All I want to do is eat shit food and watch pornography and sleep, I tell Sun, why is there no space in culture for my aimlessness? Sun scratches his scraggly black beard. He says nothing, opens his rainbow cloth backpack and reaches inside. He takes out a small brown paper bag and hands it to me. Tonight, he says, if you are ready to leave Hell. At night I pour the contents of the paper bag onto my desk. A handful of dried psilocybin mushrooms fall out. Intense waves of anxiety and anticipation pass through me. Fuck it, I tell myself as I scoop up the dried mushrooms and swallow them in one motion. 

I lie naked on the grass in my small backyard and everything feels inevitable. I ruined my life, I think, I wasted it with banal malaise. So begin now, a soft voice replies. I’m a bad person, I think. No, the voice replies, you’re flawed like everyone. I use women, I think, I treat women like shit. So change, the voice replies. No one has ever loved me, I think. Then love first, the voice replies.
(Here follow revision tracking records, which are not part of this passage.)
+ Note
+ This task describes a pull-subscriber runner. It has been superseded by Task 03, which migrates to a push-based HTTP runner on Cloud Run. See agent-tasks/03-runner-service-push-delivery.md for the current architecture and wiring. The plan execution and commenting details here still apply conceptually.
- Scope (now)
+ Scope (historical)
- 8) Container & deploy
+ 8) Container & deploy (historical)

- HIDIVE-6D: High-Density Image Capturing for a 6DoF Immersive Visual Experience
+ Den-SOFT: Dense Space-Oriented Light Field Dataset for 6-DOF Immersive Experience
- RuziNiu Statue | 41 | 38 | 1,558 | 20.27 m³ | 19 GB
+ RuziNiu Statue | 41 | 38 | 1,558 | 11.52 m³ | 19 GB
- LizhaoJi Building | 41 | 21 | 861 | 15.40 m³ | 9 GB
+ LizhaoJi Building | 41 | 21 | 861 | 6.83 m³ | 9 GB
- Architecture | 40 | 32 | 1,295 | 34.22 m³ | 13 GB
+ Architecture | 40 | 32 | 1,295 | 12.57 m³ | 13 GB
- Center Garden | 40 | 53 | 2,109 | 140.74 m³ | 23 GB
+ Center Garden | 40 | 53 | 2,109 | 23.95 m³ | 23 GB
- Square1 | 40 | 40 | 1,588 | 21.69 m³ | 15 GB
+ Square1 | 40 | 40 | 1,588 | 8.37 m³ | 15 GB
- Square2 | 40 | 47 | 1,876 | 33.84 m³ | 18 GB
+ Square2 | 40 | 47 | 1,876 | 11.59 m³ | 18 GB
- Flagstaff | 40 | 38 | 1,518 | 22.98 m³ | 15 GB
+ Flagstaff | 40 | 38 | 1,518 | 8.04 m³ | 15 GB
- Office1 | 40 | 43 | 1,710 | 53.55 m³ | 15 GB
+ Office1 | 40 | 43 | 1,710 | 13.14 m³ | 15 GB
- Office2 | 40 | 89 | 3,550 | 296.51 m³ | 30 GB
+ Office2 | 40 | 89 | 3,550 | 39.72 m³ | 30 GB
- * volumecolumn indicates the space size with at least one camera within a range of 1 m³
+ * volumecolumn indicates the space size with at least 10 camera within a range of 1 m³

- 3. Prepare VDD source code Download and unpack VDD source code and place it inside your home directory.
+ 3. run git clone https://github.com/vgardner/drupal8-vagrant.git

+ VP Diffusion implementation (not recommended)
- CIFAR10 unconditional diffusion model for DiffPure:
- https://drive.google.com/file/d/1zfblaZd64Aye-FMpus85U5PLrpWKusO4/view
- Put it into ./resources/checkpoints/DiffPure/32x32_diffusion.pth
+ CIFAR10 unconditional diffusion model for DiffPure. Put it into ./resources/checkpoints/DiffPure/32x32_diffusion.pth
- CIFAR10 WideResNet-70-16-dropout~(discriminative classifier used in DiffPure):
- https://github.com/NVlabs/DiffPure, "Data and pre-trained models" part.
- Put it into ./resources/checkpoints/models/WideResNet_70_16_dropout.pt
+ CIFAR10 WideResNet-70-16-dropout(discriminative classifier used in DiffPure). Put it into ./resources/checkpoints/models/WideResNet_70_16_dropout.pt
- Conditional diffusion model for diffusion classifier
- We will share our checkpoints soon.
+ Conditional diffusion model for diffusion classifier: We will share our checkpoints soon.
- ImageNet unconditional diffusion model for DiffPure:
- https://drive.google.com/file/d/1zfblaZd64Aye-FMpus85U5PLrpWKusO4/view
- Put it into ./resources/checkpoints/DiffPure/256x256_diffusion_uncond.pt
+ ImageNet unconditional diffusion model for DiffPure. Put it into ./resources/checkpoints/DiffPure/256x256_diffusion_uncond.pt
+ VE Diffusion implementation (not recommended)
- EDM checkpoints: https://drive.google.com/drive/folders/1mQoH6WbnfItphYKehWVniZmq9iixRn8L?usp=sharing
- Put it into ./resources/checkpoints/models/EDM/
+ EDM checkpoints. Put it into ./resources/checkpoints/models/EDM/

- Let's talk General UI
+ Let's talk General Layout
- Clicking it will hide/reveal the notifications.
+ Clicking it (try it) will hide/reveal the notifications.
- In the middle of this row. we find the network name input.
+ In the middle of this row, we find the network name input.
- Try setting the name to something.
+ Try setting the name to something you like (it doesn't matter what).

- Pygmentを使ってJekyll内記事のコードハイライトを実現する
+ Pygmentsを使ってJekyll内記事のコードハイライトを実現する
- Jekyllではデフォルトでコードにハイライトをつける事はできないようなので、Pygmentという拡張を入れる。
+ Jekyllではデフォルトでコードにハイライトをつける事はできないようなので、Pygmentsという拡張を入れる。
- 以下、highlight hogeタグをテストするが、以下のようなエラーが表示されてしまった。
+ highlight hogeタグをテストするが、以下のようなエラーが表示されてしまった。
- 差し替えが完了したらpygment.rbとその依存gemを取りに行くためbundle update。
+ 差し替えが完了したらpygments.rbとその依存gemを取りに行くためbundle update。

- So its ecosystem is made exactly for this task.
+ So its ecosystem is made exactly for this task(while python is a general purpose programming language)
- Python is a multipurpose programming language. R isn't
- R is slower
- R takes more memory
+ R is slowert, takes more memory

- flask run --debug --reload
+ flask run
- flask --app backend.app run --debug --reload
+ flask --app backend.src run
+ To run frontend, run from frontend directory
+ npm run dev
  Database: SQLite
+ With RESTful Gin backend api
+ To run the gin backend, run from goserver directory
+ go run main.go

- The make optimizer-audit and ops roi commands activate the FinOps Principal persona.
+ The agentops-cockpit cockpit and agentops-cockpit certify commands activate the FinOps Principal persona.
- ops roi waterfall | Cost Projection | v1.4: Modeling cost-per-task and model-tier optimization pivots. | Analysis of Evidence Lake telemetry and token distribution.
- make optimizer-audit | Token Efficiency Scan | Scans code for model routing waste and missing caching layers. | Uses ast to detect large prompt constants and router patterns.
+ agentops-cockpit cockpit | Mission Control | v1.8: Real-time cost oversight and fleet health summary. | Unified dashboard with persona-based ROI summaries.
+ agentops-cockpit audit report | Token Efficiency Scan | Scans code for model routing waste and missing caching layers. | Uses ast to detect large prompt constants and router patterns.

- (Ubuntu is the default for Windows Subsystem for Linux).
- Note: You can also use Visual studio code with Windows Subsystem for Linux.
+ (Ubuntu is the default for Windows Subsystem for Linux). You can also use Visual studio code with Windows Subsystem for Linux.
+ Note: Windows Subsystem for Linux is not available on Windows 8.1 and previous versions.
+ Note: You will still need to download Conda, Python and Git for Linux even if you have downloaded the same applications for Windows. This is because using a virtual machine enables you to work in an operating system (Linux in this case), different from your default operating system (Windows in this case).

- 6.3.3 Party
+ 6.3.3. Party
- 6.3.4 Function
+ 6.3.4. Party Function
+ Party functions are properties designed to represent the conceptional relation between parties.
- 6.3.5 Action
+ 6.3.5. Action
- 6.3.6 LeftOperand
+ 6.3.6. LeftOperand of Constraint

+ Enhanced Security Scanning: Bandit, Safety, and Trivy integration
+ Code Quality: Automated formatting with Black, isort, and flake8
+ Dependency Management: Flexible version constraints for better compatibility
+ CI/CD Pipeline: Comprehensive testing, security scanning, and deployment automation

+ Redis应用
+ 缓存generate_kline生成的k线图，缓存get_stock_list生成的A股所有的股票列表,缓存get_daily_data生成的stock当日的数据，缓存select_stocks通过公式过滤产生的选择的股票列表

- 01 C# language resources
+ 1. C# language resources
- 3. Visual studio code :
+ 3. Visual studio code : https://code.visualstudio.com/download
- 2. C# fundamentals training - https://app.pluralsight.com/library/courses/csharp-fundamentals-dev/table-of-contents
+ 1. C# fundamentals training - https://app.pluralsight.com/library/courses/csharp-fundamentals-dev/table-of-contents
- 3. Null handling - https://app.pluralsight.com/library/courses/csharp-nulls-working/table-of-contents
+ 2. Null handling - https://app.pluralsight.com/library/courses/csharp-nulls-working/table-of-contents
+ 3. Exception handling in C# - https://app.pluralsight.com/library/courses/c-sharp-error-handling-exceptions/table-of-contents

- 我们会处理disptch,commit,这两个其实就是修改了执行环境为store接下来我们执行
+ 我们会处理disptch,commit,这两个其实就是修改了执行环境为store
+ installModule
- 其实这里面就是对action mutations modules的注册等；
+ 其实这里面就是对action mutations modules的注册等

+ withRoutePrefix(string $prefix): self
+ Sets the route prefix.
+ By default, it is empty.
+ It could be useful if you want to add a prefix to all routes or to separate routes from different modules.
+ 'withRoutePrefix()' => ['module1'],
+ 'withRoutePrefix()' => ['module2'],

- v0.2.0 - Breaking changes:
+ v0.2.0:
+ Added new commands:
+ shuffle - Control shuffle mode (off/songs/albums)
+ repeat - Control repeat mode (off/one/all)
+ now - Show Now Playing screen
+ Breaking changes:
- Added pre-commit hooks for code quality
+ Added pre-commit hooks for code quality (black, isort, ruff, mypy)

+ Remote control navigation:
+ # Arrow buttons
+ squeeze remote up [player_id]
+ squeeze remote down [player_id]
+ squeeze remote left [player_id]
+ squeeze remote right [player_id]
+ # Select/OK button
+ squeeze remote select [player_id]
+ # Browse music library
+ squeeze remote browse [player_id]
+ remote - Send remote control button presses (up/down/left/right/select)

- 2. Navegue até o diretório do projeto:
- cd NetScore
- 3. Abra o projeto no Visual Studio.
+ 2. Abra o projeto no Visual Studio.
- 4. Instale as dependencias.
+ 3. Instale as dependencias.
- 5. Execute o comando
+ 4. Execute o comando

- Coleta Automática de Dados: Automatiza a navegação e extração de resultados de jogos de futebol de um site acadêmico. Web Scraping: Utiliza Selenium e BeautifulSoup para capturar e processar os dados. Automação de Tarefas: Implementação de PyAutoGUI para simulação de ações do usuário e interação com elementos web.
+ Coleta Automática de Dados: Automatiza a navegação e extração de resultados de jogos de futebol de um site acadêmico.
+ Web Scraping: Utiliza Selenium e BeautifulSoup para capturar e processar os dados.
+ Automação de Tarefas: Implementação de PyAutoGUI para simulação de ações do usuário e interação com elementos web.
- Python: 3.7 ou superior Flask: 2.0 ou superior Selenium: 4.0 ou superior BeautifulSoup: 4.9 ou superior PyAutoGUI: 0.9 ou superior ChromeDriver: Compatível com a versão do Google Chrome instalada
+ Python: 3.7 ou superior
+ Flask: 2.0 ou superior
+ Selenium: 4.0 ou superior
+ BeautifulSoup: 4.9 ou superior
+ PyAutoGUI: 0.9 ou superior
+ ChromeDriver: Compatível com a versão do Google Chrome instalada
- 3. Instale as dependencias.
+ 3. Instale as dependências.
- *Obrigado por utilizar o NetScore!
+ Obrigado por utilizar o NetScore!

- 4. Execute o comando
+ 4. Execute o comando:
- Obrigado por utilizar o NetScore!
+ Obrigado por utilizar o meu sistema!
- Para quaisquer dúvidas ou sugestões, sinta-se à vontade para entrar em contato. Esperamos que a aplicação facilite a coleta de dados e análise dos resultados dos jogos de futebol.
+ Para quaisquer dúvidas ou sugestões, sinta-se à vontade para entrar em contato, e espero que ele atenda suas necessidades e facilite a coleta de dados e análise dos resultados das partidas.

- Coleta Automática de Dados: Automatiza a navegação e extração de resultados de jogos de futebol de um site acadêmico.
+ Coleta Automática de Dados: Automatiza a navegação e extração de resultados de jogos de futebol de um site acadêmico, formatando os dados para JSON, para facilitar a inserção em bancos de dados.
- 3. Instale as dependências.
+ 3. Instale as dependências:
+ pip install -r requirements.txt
I am so afraid, I think. That is OK, the voice replies. My naked body glimmers under moonlight and I feel sickly, broken, exhausted, alienated, bored, self-loathing, hateful, lustful, impotent, enraged, transient. My naked body glimmers under moonlight and I feel mirthful, funny, entertained, calm, hungry, warm, healing, motivated, interesting, peaceful, connected, eternal. In this moment I am very young. Violet petals stream through the parted clouds and morph into butterflies – fluttering and free and graceful. With little kisses they relinquish me of the poison in my blood. My lilac skin soft and blossoming. Seized by instinct I run to the bathroom and vomit in the toilet. Blue and purple bile leaks from my gut – little maggots writhing in the liquid. Help me, I cry, please forgive me. I was never supposed to come here, I was never supposed to fall this far. All I ever wanted was a real love, an undying love that would absolve me of this pain and guilt and waste and failure and regret. Great sunflowers bloom from my fingers, my eyes, my chest. Everything is golden and shimmering. Pink tears ooze down my glowing face and when I look into the mirror I am alive. 

The morning sun rises as I sit outside, holding a blanket and a jug of fresh orange juice. My neighbour walks outside and unlocks her car. Good morning, she says with a smile, you’re up early. Three years I’ve lived here, I think, and I’ve never noticed my own neighbour, never knew she existed, never even said hello. Good morning, I reply.